Understanding the instability-wave selectivity of hypersonic compression ramp laminar flow

Abstract: The hypersonic flow stability over a two-dimensional compression corner is studied using resolvent analysis, linear stability theory (LST) and parabolised stability equation (PSE). The authors find that the interaction between upstream convective-type disturbances and the laminar separation bubble can be divided into two regimes, whose behaviour can be well explained by comparative research. First, two-dimensional (2-D) high-frequency Mack modes neutrally oscillate with the presence of alternating stable and unstable regions inside the separation bubble. These discontinuous unstable regions are generated by repeated synchronisations between discrete modes with evolving branches.
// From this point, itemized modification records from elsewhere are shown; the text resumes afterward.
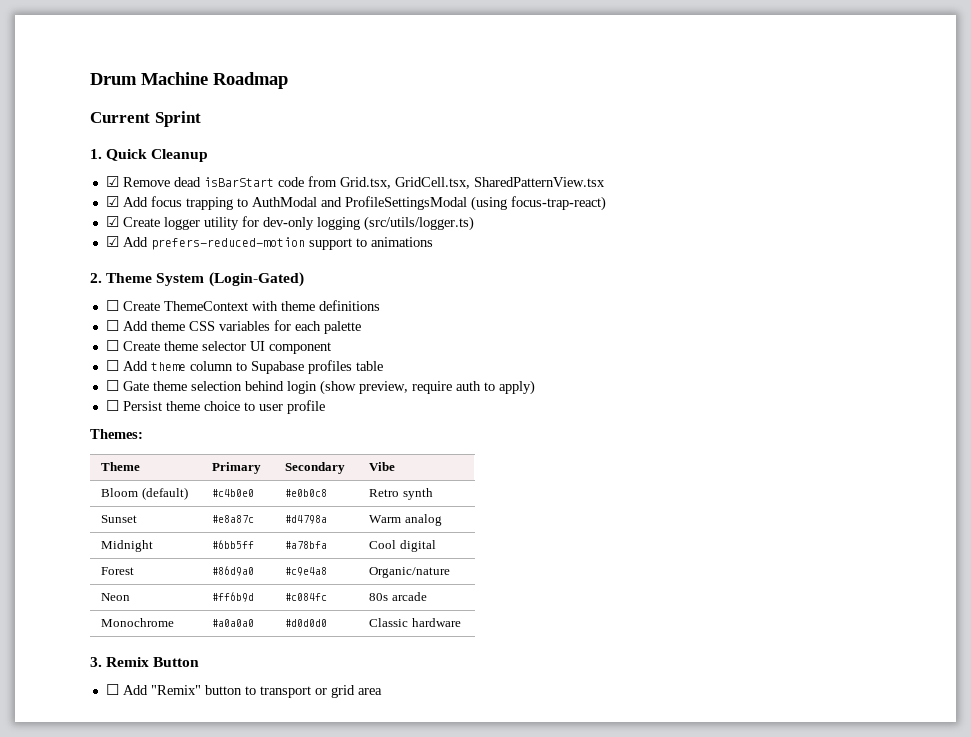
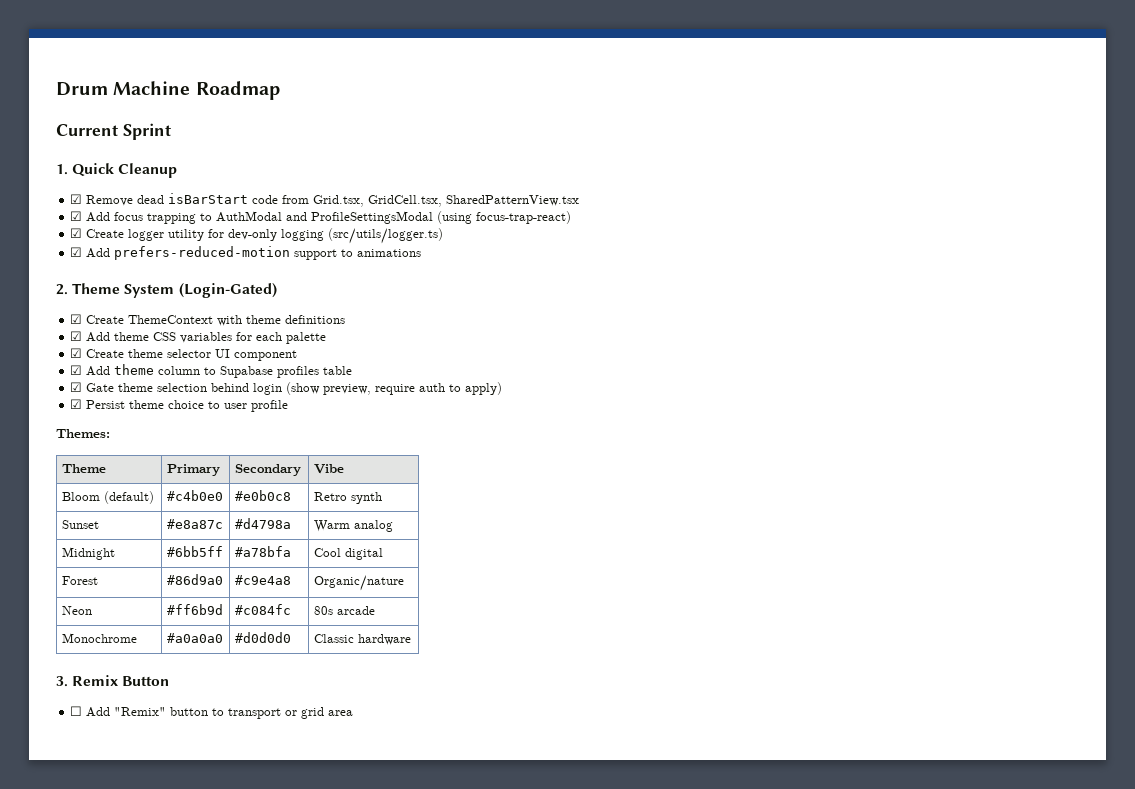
- ☐ Create ThemeContext with theme definitions
+ ☑ Create ThemeContext with theme definitions
- ☐ Add theme CSS variables for each palette
+ ☑ Add theme CSS variables for each palette
- ☐ Create theme selector UI component
+ ☑ Create theme selector UI component
- ☐ Add theme column to Supabase profiles table
+ ☑ Add theme column to Supabase profiles table
- ☐ Gate theme selection behind login (show preview, require auth to apply)
+ ☑ Gate theme selection behind login (show preview, require auth to apply)
- ☐ Persist theme choice to user profile
+ ☑ Persist theme choice to user profile

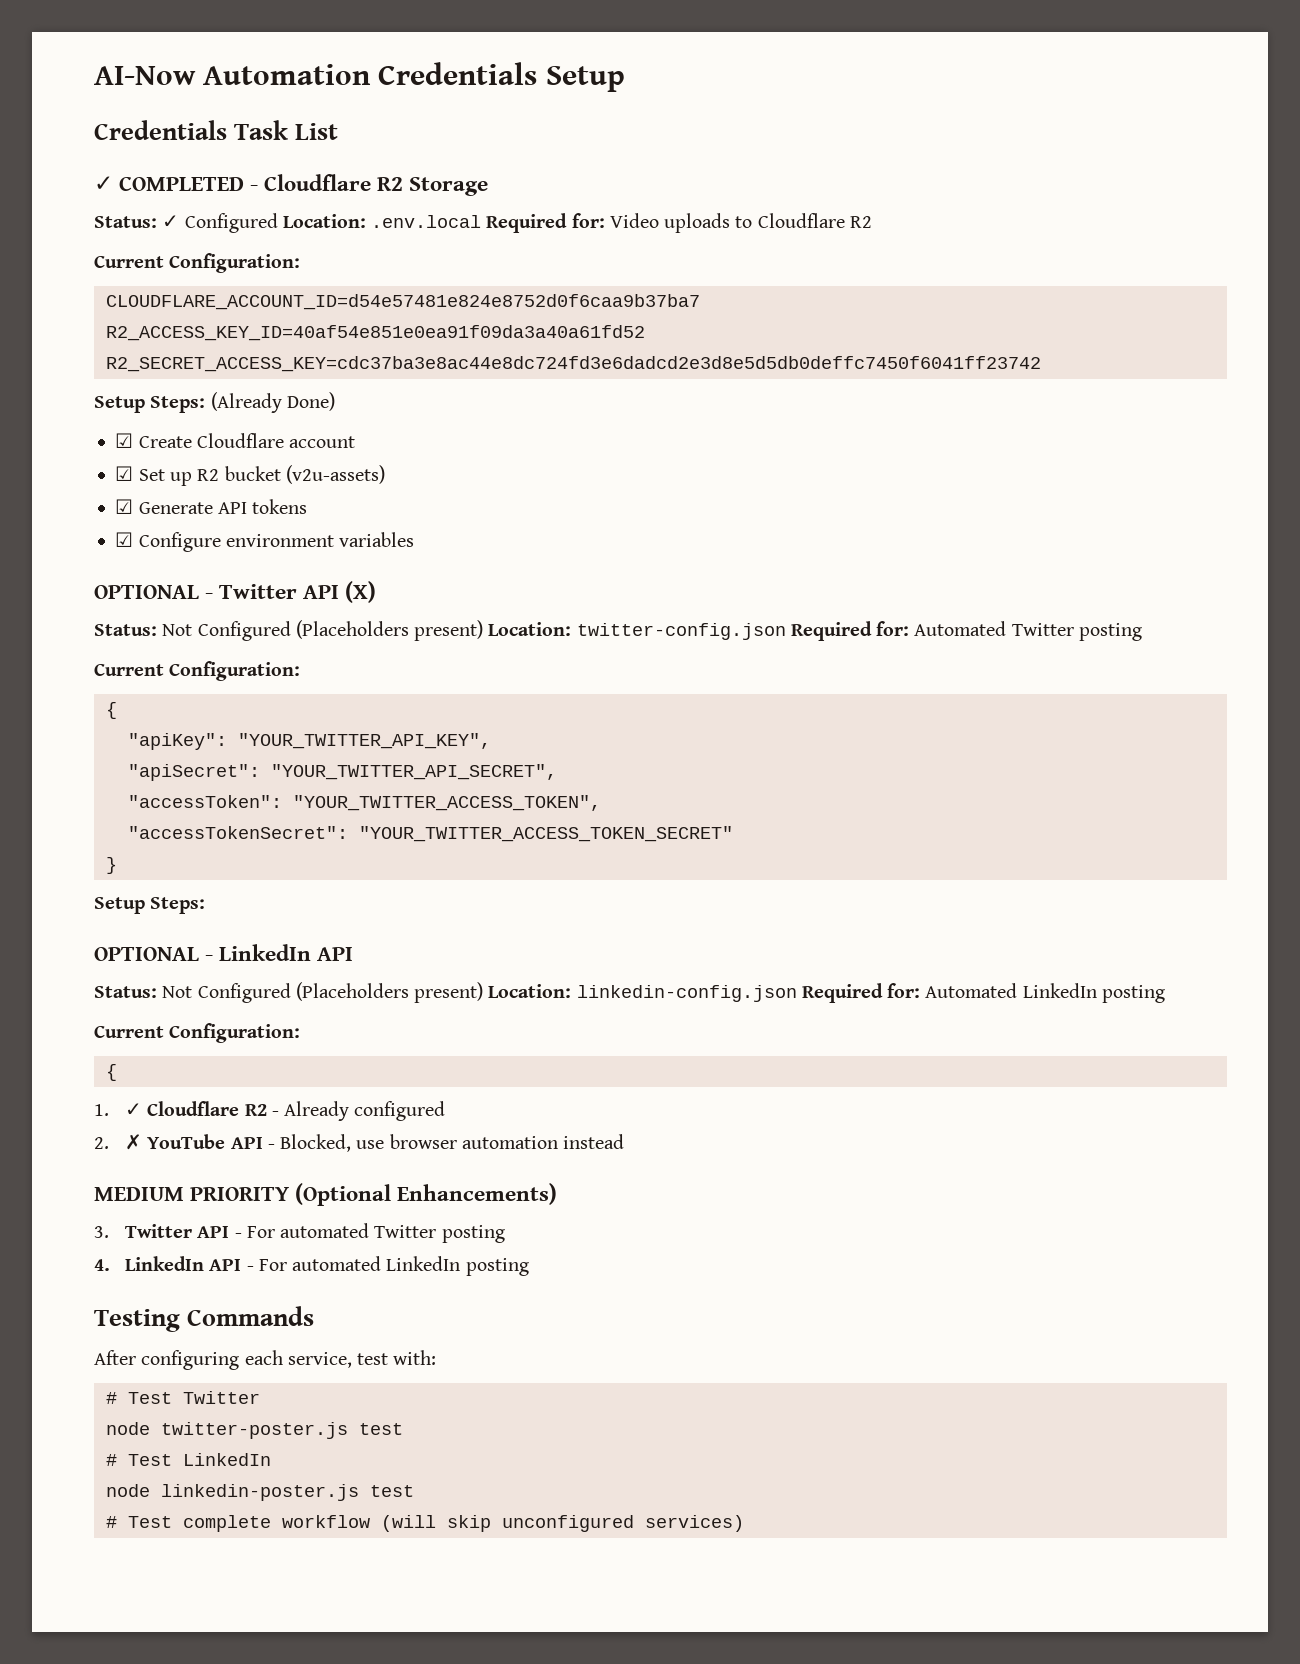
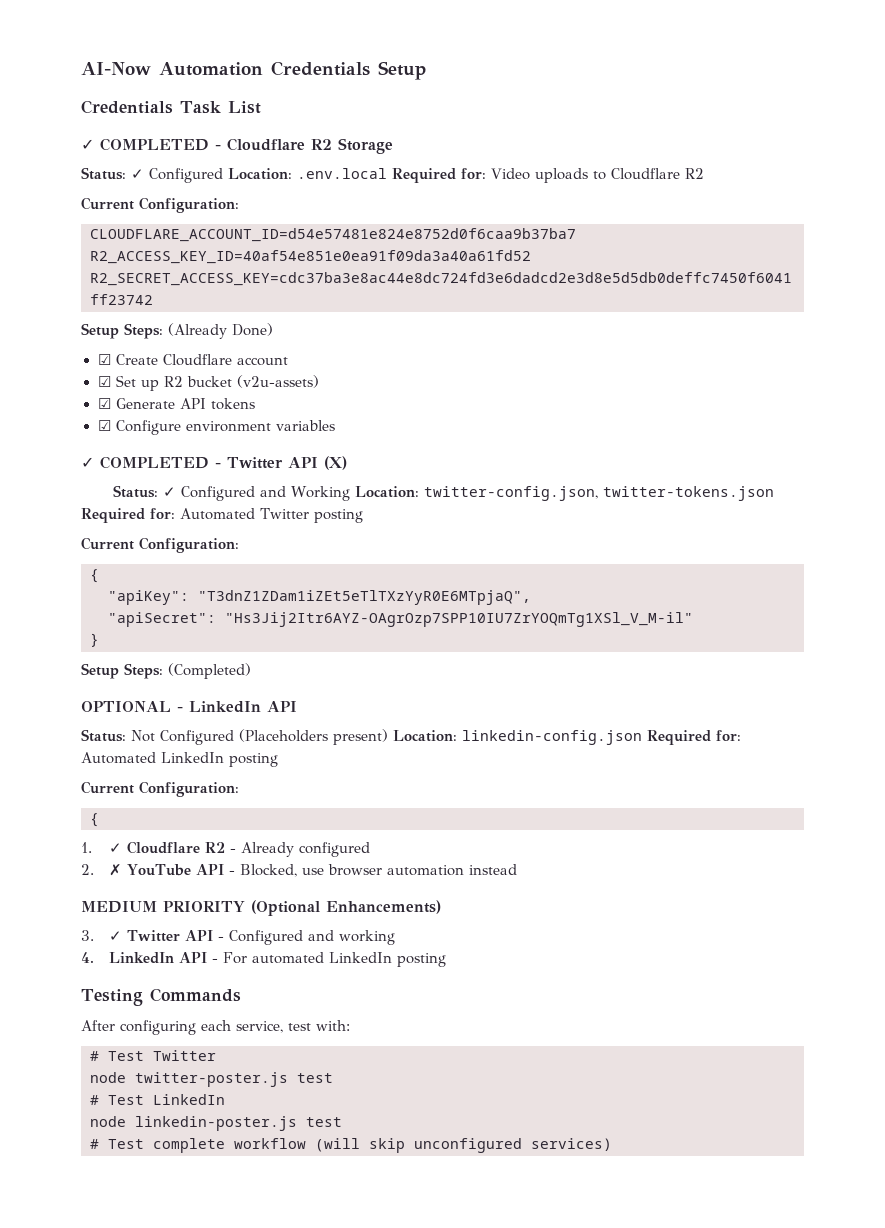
- OPTIONAL - Twitter API (X)
+ ✓ COMPLETED - Twitter API (X)
- Status: Not Configured (Placeholders present) Location: twitter-config.json Required for: Automated Twitter posting
+ Status: ✓ Configured and Working Location: twitter-config.json, twitter-tokens.json Required for: Automated Twitter posting
- "apiKey": "YOUR_TWITTER_API_KEY",
+ "apiKey": "T3dnZ1ZDam1iZEt5eTlTXzYyR0E6MTpjaQ",
- "apiSecret": "YOUR_TWITTER_API_SECRET",
- "accessToken": "YOUR_TWITTER_ACCESS_TOKEN",
- "accessTokenSecret": "YOUR_TWITTER_ACCESS_TOKEN_SECRET"
+ "apiSecret": "Hs3Jij2Itr6AYZ-OAgrOzp7SPP10IU7ZrYOQmTg1XSl_V_M-il"
  }
- Setup Steps:
+ Setup Steps: (Completed)
- 3. Twitter API - For automated Twitter posting
+ 3. ✓ Twitter API - Configured and working

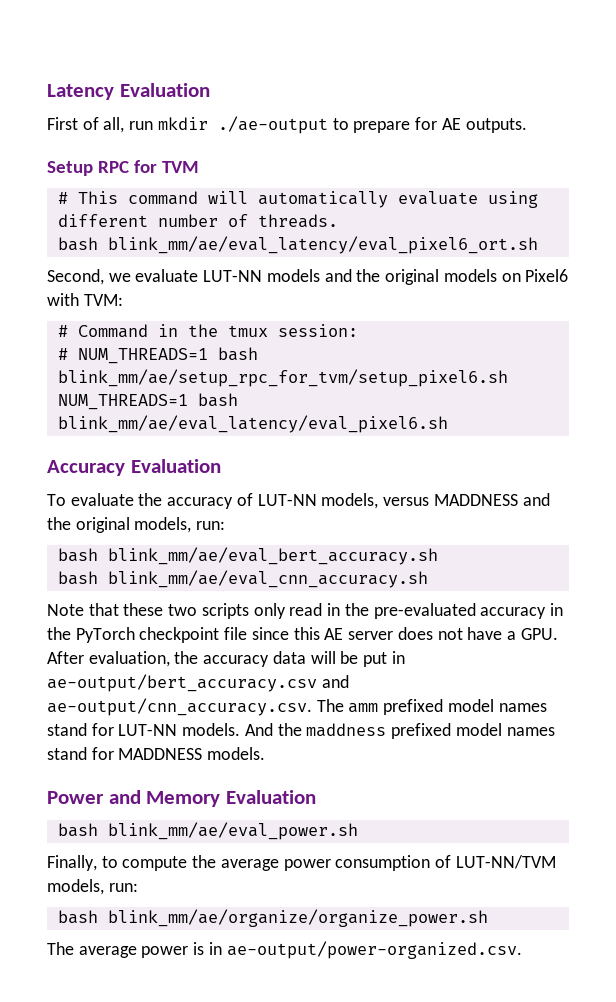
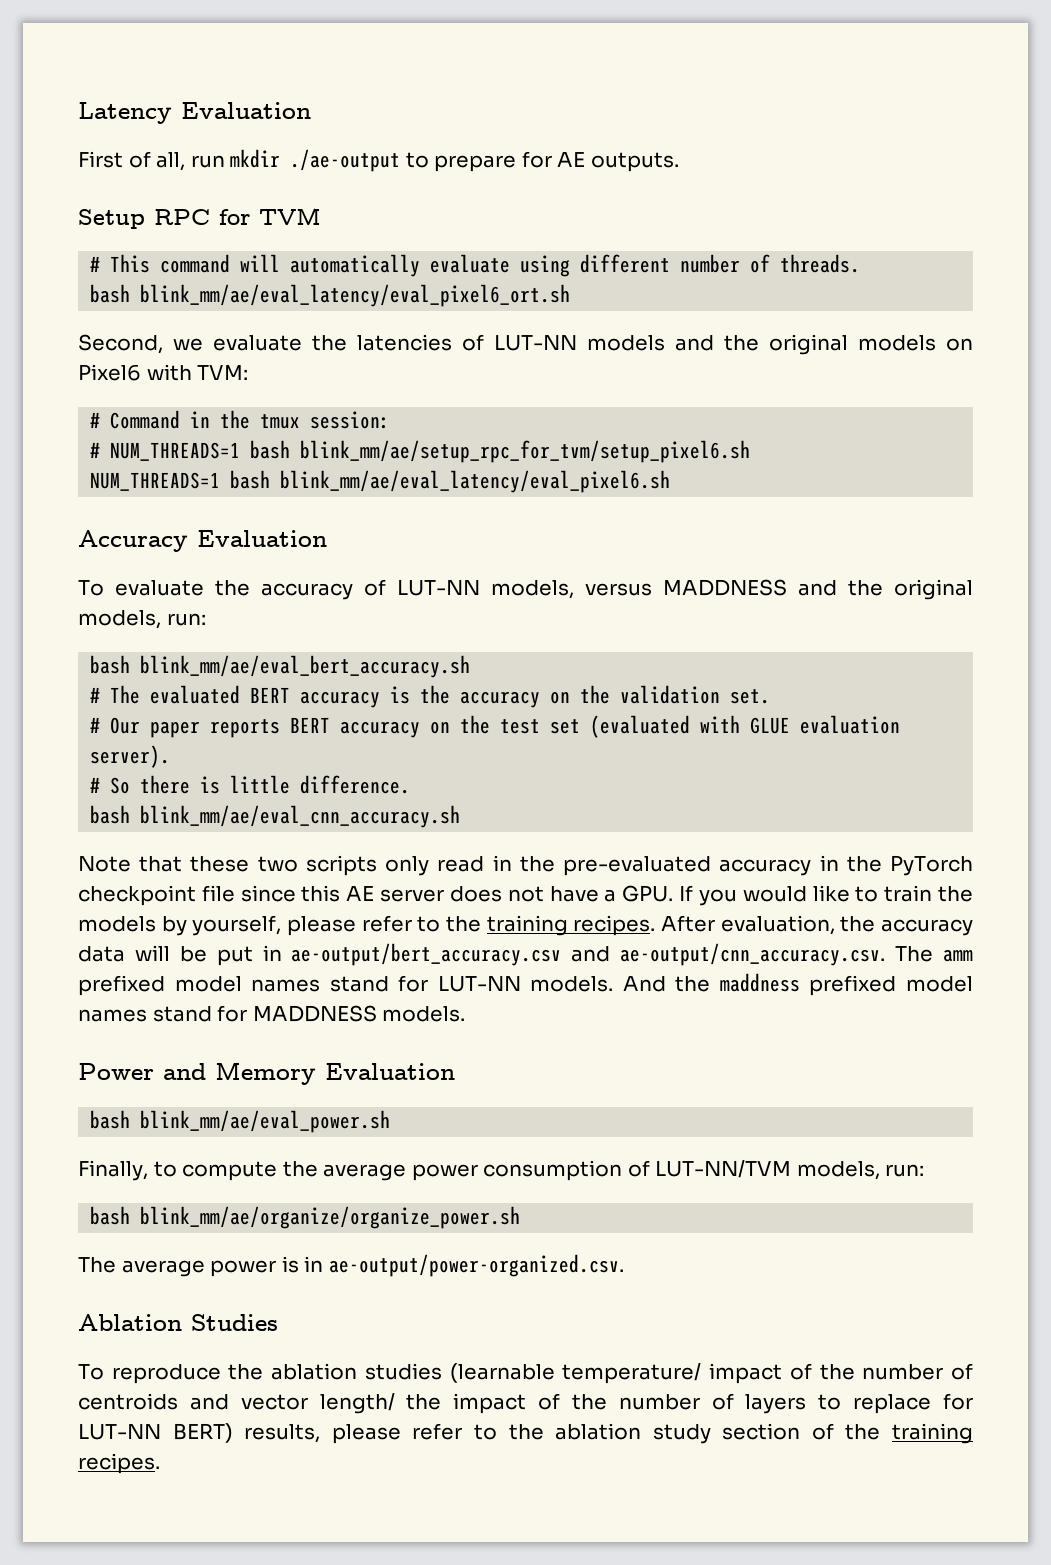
- Second, we evaluate LUT-NN models and the original models on Pixel6 with TVM:
+ Second, we evaluate the latencies of LUT-NN models and the original models on Pixel6 with TVM:
+ # The evaluated BERT accuracy is the accuracy on the validation set.
+ # Our paper reports BERT accuracy on the test set (evaluated with GLUE evaluation server).
+ # So there is little difference.
- Note that these two scripts only read in the pre-evaluated accuracy in the PyTorch checkpoint file since this AE server does not have a GPU. After evaluation, the accuracy data will be put in ae-output/bert_accuracy.csv and ae-output/cnn_accuracy.csv. The amm prefixed model names stand for LUT-NN models.
+ Note that these two scripts only read in the pre-evaluated accuracy in the PyTorch checkpoint file since this AE server does not have a GPU. If you would like to train the models by yourself, please refer to the training recipes. After evaluation, the accuracy data will be put in ae-output/bert_accuracy.csv and ae-output/cnn_accuracy.csv. The amm prefixed model names stand for LUT-NN models.
+ Ablation Studies
+ To reproduce the ablation studies (learnable temperature/ impact of the number of centroids and vector length/ the impact of the number of layers to replace for LUT-NN BERT) results, please refer to the ablation study section of the training recipes.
Through a modal sychronisation analysis, we report that the second modes upstream and downstream of the separation bubble can be essentially different from each other, since they originate from different branches of discrete modes due to flow separation. Second, the 2-D low-frequency shear-layer mode' is found to be stable in the separation bubble by LST, whereas multiple unstable three-dimensional (3-D) eigenmodes are identified by LST. In general, three significant modes are dominant successively near the separation point, in the separation bubble and near the reattachment point. These modes are found to be sensitive to the streamline curvature effect. The locally dominant modes agree with the resolvent response in terms of the disturbance shape and the growth rate of energy. Thus, a combination of global and local analyses demonstrates that the separation bubble tends to selectively amplify low-frequency 3-D disturbances andfreeze' high-frequency Mack-mode disturbances in an explainable manner. These findings facilitate the understanding of the early evolution of low- and high-frequency instabilities in hypersonic separated flows.